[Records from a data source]
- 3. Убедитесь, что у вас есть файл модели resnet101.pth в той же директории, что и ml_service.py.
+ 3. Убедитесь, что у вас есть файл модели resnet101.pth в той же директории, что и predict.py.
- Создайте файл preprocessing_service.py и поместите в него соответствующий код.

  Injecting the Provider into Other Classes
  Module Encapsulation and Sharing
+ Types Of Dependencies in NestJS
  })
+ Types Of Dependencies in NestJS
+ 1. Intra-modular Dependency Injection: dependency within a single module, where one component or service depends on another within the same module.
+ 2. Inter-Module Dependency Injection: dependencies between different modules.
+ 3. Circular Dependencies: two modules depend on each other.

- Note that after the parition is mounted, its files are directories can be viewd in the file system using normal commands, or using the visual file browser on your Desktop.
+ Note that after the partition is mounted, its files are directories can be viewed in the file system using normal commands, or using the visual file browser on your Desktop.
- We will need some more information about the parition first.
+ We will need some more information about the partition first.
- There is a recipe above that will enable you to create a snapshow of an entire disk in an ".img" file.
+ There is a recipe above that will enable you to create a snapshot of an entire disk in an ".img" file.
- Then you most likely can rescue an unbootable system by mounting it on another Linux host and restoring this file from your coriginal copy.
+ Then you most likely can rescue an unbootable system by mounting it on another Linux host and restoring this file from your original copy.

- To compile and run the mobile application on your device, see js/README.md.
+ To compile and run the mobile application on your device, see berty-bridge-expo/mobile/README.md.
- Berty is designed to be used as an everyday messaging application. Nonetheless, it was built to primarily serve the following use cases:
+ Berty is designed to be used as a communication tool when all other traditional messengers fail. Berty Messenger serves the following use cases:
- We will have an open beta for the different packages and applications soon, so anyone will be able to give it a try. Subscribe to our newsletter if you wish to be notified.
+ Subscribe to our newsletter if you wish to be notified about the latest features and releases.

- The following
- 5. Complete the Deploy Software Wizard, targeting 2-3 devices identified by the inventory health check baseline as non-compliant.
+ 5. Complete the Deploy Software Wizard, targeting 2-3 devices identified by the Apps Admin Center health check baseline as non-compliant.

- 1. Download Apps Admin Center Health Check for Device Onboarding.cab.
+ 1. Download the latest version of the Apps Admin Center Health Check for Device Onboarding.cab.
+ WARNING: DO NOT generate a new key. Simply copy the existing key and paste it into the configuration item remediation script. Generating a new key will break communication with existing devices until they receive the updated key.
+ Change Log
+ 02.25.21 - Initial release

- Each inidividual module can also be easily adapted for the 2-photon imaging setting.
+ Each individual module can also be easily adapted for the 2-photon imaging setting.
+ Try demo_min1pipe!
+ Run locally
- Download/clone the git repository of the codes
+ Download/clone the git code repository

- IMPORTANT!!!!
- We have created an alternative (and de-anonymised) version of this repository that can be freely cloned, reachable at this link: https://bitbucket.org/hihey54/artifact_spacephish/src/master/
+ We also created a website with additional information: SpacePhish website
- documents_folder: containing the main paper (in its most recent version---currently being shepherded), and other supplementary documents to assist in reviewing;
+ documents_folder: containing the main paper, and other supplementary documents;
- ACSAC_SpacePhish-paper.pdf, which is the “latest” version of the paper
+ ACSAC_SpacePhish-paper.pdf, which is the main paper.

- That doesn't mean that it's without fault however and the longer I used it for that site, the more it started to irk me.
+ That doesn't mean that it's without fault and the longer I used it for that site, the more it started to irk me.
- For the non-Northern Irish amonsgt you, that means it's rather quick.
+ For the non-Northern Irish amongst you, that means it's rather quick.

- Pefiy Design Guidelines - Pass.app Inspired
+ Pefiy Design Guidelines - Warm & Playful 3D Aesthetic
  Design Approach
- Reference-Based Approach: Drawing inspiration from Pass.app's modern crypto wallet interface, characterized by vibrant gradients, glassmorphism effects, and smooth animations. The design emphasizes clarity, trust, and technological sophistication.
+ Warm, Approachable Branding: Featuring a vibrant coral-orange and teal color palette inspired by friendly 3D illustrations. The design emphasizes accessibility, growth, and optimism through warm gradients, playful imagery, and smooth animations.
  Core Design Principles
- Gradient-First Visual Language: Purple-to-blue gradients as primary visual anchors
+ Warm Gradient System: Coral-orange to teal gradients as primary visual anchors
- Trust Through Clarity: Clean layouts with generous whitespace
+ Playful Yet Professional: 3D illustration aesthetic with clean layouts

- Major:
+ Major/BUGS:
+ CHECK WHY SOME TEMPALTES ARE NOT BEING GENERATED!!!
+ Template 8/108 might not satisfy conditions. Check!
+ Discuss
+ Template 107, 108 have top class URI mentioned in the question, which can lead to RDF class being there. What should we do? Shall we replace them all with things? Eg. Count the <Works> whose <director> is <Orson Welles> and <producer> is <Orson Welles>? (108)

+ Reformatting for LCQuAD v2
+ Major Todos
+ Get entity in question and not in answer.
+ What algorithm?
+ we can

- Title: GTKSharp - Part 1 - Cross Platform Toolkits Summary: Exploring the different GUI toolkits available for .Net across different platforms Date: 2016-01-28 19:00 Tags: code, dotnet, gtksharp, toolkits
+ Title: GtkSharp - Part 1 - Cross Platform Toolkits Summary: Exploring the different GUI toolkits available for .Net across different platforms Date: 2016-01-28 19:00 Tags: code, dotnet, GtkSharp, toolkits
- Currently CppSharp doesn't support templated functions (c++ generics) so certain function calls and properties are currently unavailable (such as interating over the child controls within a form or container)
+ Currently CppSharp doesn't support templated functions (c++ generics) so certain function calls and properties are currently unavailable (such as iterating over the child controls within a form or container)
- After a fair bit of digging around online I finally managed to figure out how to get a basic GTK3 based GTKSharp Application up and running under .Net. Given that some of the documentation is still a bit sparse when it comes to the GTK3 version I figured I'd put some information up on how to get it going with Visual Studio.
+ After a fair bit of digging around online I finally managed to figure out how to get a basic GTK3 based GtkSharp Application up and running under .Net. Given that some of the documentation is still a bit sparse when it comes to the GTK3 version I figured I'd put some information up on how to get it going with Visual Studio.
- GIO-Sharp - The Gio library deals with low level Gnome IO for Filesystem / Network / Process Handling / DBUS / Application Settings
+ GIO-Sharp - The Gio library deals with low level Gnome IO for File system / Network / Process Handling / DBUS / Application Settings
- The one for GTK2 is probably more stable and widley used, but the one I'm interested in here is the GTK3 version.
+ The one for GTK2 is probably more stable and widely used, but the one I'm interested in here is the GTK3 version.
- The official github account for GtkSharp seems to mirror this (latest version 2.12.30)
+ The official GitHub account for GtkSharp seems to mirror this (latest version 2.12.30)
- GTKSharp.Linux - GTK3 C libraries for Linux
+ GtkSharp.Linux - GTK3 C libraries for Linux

**Work request**
Reproduce verbatim the lines above, from the line with "- Currently CppSharp" through the line with "(such as iterating".

**Task result**
- Currently CppSharp doesn't support templated functions (c++ generics) so certain function calls and properties are currently unavailable (such as interating over the child controls within a form or container)
+ Currently CppSharp doesn't support templated functions (c++ generics) so certain function calls and properties are currently unavailable (such as iterating over the child controls within a form or container)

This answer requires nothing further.